They found that having more fat in the body changes the balance of hormones such as oestrogen, testosterone and insulin - which can each drive tumour growth.
In 2002 the IARC produced a list of five cancers which were more likely to occur if someone was overweight. Last night the same group of scientists - led by US experts at Washington University School of Medicine in St Louis - released the extended list of 13.

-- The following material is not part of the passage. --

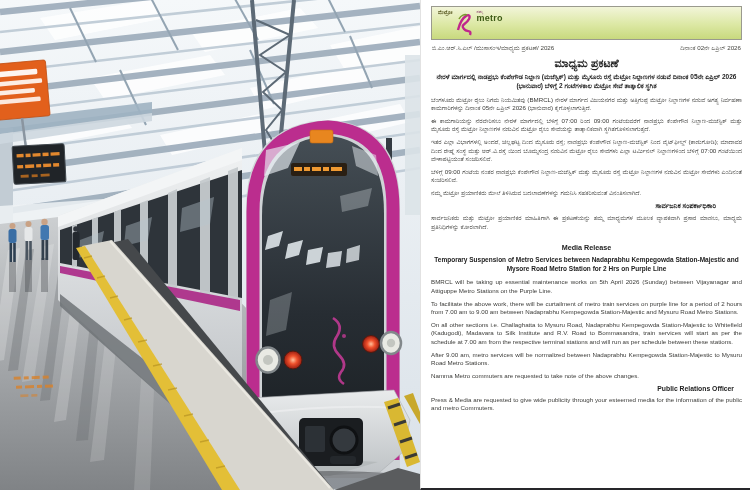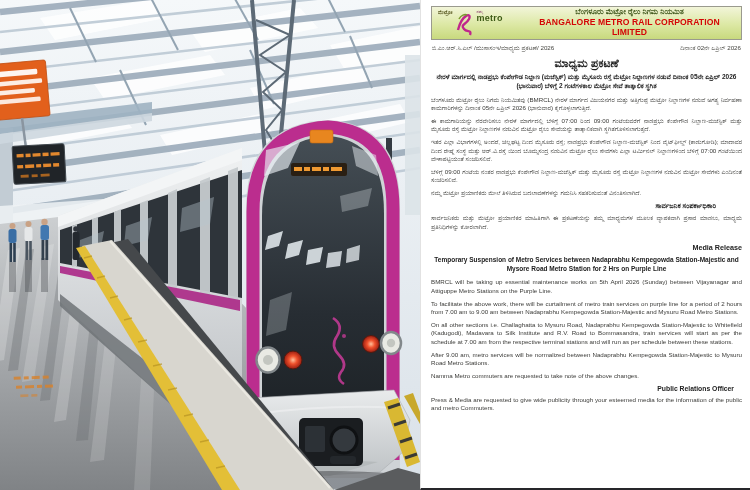"ಬೆಂಗಳೂರು ಮೆಟ್ರೋ ರೈಲು ನಿಗಮ ನಿಯಮಿತ" div.hdr-titles { html: <div> <div>ಬೆಂಗಳೂರು ಮೆಟ್ರೋ ರೈಲು ನಿಗಮ ನಿಯಮಿತ</div> <div>BANGALORE METRO RAIL CORPORATION LIMITED</div> </div> -> none }
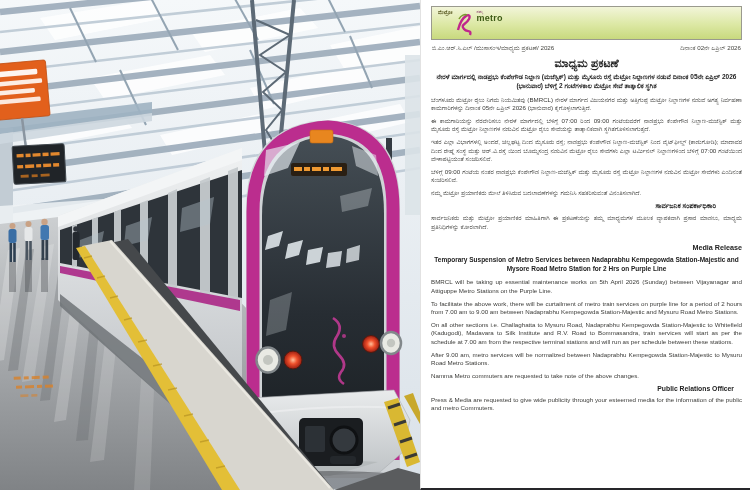"Media Release" .en-head { text-align: right -> center }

Cancer Research UK has estimated that 18,000 cases of cancers in Britain every year are caused by excess weight, making obesity the biggest preventable cause of the disease after smoking.
But the latest findings mean that number will be far higher.
Study leader Dr Graham Colditz, of Washington University, said: "The burden of cancer due to being overweight or obese is more extensive than what has been assumed.
"Many of the newly identified cancers linked to excess weight haven't been on people's radar screens as having a weight component."
In the past, doctors stressed that cancer was down to genetics, and a diagnosis was simply "bad luck". But in recent years, experts have emphasised that the risk could be reduced with a healthy lifestyle.
They estimate that roughly 40 per cent of cancer cases may be avoidable - compared with 85 to 90 per cent of heart disease cases.
Dr Colditz, whose findings were published in the New England Journal of Medicine, said: "Lifestyle factors such as eating a healthy diet, maintaining a healthy weight and exercising, in addition to not smoking, can have a significant impact on reducing cancer risk.
"Public health efforts to combat cancer should focus on these things that people have some control over. This is another wake-up call. It's time to take our health and our diets seriously."
The findings were based on more than 1,000 studies of weight and cancer risk.
Combining the results, scientists calculated that obesity - having a body mass index of more than 30 - raises the risk of pancreatic cancer by 50 per cent. For bowel cancer, the risk rises 30 per cent, and for ovarian cancer by 10 per cent.
Obese people are 80 per cent more likely to get liver cancer than those of a healthy weight, and nearly 400 per cent more likely to get oesophageal cancer if their BMI is 40 or above.
They found that for most forms of the disease, the risk rises as a person gets heavier, proving there is a direct link. For breast cancer, for example, the risk goes up by an additional 10 percentage points for every five BMI points above 30.